▶ Task instructions: Within the data below, copy each line where the string "text" is found.

━━━━━ Information shown

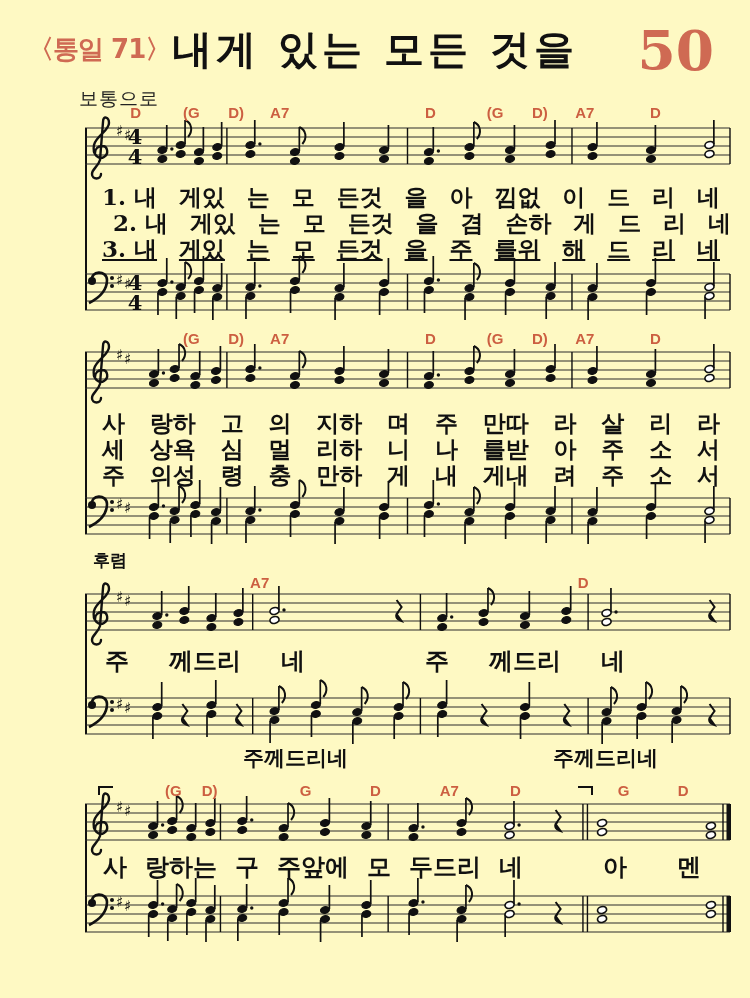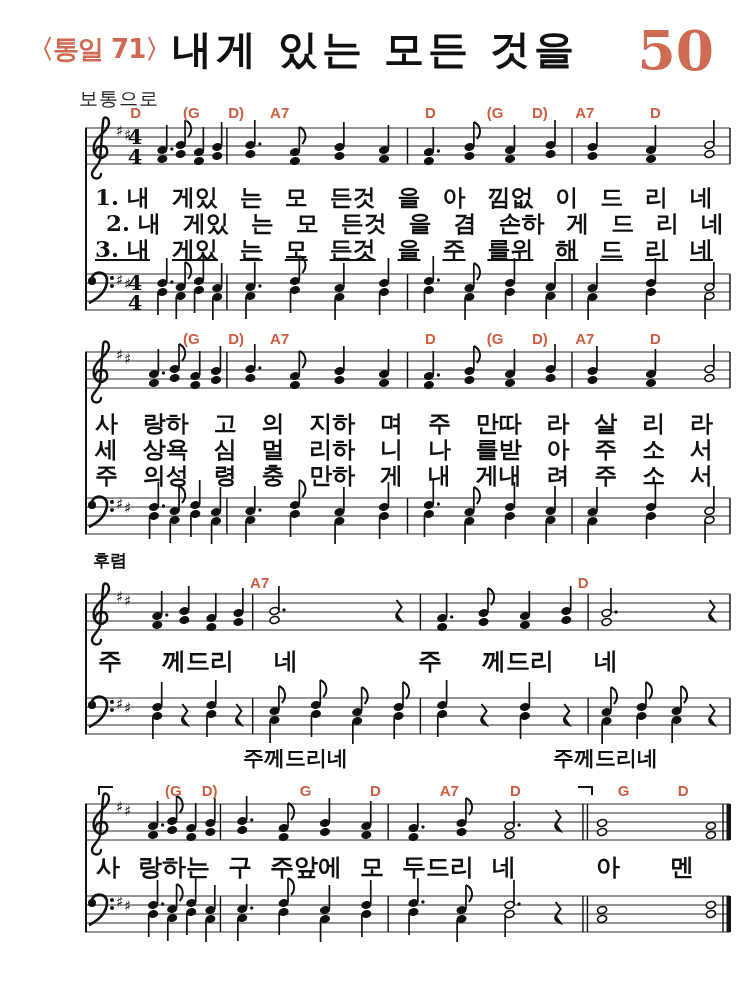--- a/index.html
+++ b/index.html
@@ -1,31 +1,31 @@
 <!DOCTYPE html>
 <html><head>
 <meta charset="utf-8">
 <style>
   html,body{margin:0;padding:0;background:#e8e8e8;}
-  .page{position:relative;width:750px;height:998px;background:#ffffff;
+  .page{position:relative;width:750px;height:998px;background:#fef9c3;
         font-family:"DejaVu Serif", serif;color:#111;overflow:hidden;}
   .abs{position:absolute;}
   .tag{left:28px;top:32px;font-size:26px;font-weight:800;
        font-family:"DejaVu Sans", sans-serif;letter-spacing:-1px;}
   .title{left:0;right:0;top:22px;text-align:center;font-size:40px;font-weight:800;
          letter-spacing:4px;}
   .number{right:36px;top:18px;font-size:55px;font-weight:800;
           font-family:"DejaVu Serif", serif;}
   .tempo{left:79px;top:86px;font-size:19px;color:#222;letter-spacing:1px;}
   .chorus-label{left:93px;top:549px;font-size:17px;font-weight:800;}
   .chord-row{left:85px;width:645px;height:18px;}
   .chord{position:absolute;top:0;font-family:"Liberation Sans", sans-serif;
          font-weight:700;font-size:15px;white-space:nowrap;}
   .lyric-row{display:flex;justify-content:space-between;align-items:flex-end;
-             font-weight:700;white-space:nowrap;}
+             font-weight:700;white-space:nowrap;margin-left:7px;}
   .lyric-row span{display:inline-block;}
   .echo{font-weight:700;white-space:nowrap;}
   .connector{width:2px;background:#111;}
   .brk{width:13px;height:7px;}
   .brk.l{border-top:2px solid #111;border-left:2px solid #111;}
   .brk.r{border-top:2px solid #111;border-right:2px solid #111;}
   svg text{font-family:"DejaVu Sans", sans-serif;}
   svg text.ts{font-family:"DejaVu Serif", serif;font-weight:700;}
 </style>
 </head>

━━━━━━━━━━

▶ Problem solution:
   .title{left:0;right:0;top:22px;text-align:center;font-size:40px;font-weight:800;
   svg text{font-family:"DejaVu Sans", sans-serif;}
   svg text.ts{font-family:"DejaVu Serif", serif;font-weight:700;}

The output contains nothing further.